> _YOUR TASK_
Exactly reproduce the line that contains "payment method: Apple Pay -> gift card" and all lines after it in the entries below, through the very last line.

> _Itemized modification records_

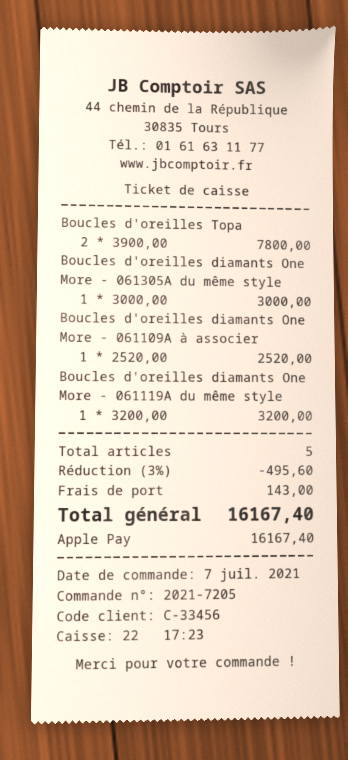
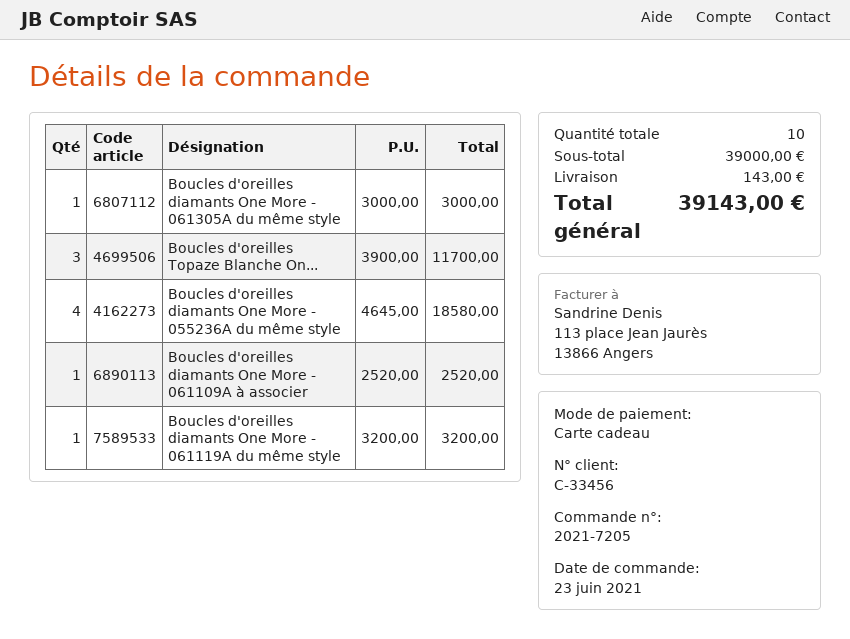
order date: 2021-07-07 -> 2021-06-23
payment method: Apple Pay -> gift card
Boucles d'oreilles Topa: 2 x 3900.00 = 7800.00 -> 3 x 3900.00 = 11700.00
Boucles d'oreilles diamants One More - 055236A du même style: none -> 4 x 4645.00 = 18580.00
total quantity: 5 -> 10
discount: 3% = 495.60 -> none
total: 16167.40 -> 39143.00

> _ANSWER TO THE EXERCISE_
payment method: Apple Pay -> gift card
Boucles d'oreilles Topa: 2 x 3900.00 = 7800.00 -> 3 x 3900.00 = 11700.00
Boucles d'oreilles diamants One More - 055236A du même style: none -> 4 x 4645.00 = 18580.00
total quantity: 5 -> 10
discount: 3% = 495.60 -> none
total: 16167.40 -> 39143.00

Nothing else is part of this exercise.